Prompt: Return, from the material below, each line in which the word "cell" is present.

Recorded data:
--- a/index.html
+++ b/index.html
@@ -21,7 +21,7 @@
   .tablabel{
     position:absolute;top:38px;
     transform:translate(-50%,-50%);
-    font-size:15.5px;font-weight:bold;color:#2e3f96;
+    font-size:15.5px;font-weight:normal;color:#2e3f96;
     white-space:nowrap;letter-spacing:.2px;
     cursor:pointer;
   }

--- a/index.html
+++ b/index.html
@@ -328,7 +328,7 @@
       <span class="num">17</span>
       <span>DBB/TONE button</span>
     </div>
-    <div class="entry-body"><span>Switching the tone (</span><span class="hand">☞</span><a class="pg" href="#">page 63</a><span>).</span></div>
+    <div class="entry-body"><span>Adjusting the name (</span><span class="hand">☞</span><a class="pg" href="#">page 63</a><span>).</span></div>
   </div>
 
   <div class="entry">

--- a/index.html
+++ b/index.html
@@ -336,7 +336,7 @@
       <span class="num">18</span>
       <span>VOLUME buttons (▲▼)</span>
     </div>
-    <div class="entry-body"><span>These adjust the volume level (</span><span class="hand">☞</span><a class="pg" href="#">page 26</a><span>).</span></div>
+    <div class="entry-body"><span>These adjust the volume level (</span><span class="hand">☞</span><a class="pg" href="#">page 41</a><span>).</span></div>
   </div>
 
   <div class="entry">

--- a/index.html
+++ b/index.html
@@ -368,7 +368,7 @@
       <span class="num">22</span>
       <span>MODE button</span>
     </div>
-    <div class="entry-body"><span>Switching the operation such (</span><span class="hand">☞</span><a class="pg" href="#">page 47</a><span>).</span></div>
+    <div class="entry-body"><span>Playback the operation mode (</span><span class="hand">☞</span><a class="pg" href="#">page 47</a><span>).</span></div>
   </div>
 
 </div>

* * *

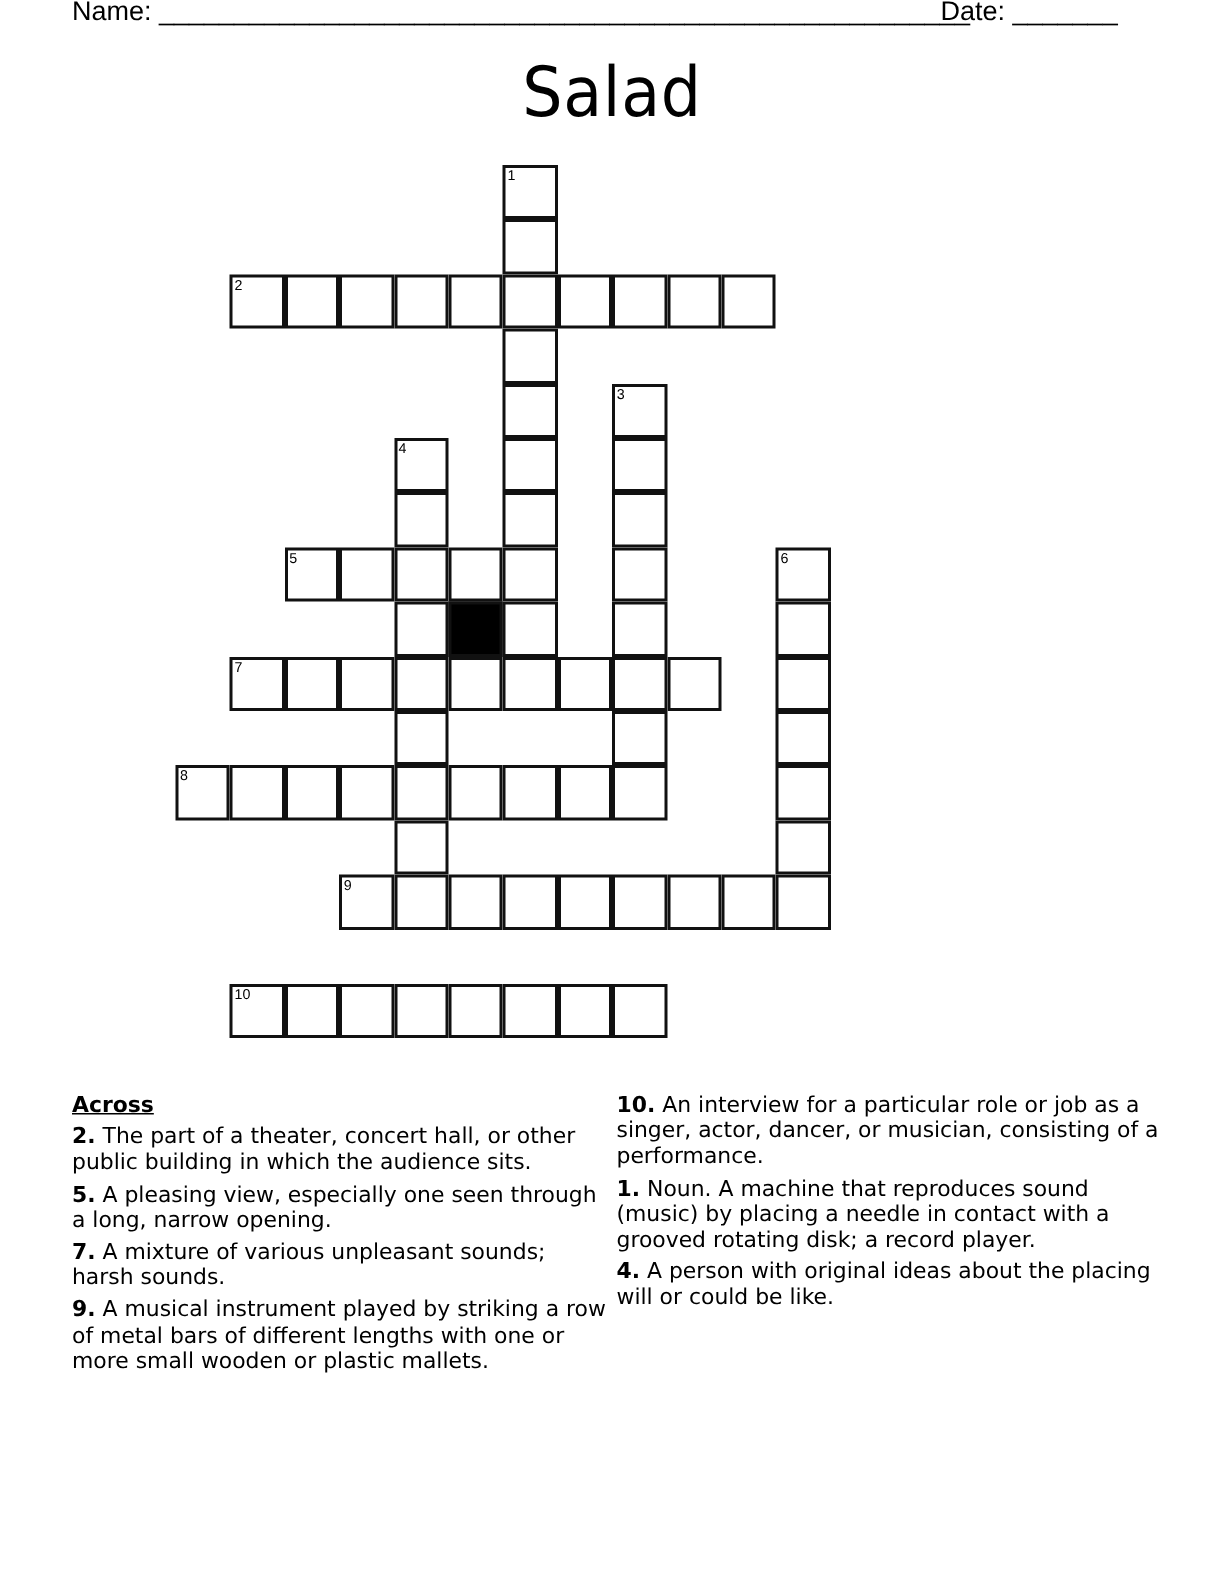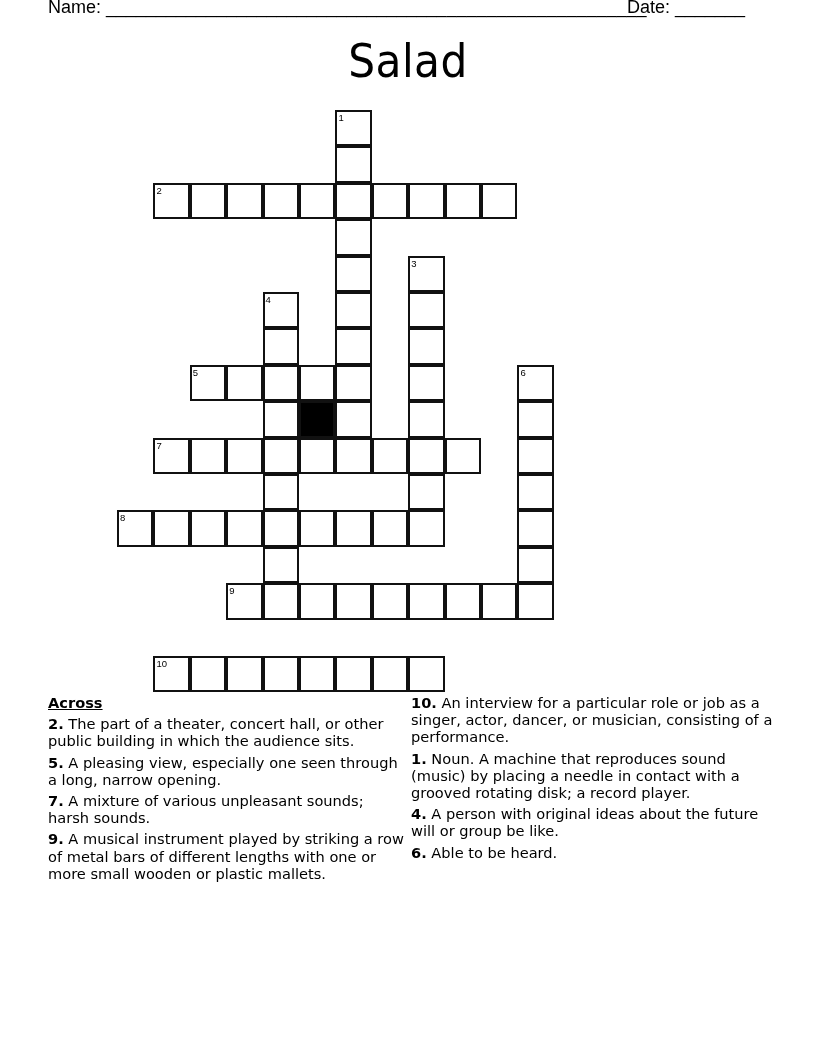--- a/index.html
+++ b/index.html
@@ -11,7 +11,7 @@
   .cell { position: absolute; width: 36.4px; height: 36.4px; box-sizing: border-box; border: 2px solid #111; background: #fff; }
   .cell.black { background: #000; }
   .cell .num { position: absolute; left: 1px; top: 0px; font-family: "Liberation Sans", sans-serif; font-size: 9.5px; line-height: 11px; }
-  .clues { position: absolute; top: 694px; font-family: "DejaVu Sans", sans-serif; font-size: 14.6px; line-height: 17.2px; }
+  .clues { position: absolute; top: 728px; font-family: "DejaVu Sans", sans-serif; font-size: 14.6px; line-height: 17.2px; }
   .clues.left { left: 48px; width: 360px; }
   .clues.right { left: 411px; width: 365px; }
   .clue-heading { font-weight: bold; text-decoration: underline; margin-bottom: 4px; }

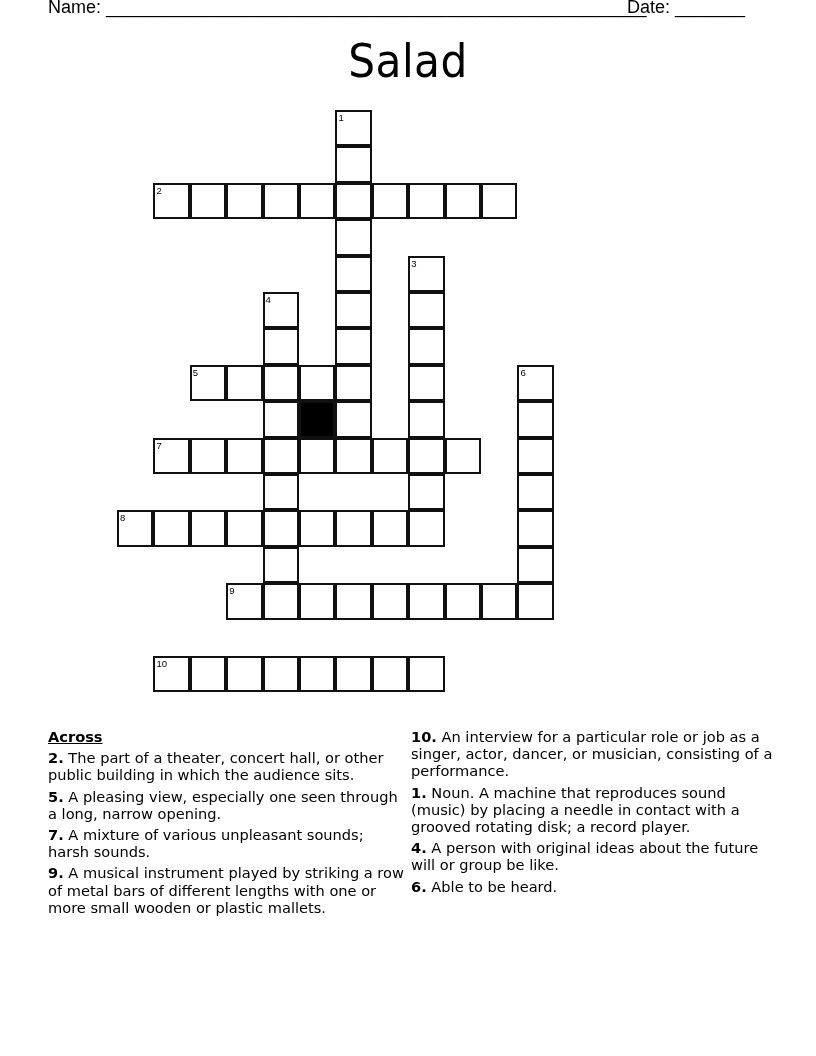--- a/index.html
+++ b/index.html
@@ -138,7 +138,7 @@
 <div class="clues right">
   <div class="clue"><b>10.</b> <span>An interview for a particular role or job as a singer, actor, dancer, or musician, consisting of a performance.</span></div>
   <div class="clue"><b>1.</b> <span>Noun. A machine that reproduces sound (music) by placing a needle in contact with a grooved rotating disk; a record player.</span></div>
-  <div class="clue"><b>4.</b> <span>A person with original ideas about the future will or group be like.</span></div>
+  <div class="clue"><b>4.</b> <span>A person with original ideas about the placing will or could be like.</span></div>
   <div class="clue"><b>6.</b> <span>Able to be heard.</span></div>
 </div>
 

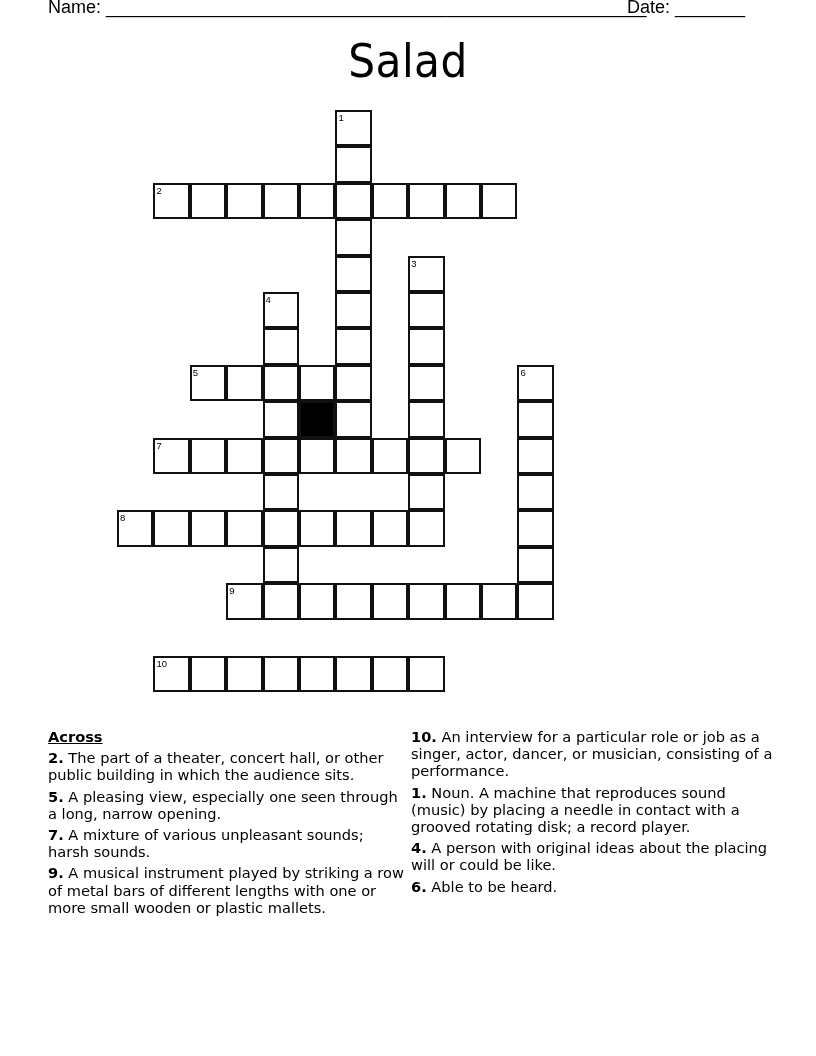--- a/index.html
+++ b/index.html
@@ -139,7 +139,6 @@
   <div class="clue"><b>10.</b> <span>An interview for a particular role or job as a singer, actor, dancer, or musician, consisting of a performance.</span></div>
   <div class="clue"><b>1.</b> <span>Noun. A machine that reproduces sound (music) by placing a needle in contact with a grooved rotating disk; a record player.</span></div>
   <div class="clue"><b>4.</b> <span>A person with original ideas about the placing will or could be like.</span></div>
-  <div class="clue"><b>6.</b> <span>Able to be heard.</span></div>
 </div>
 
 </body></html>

Reply to the exercise:
   .cell { position: absolute; width: 36.4px; height: 36.4px; box-sizing: border-box; border: 2px solid #111; background: #fff; }
   .cell.black { background: #000; }
   .cell .num { position: absolute; left: 1px; top: 0px; font-family: "Liberation Sans", sans-serif; font-size: 9.5px; line-height: 11px; }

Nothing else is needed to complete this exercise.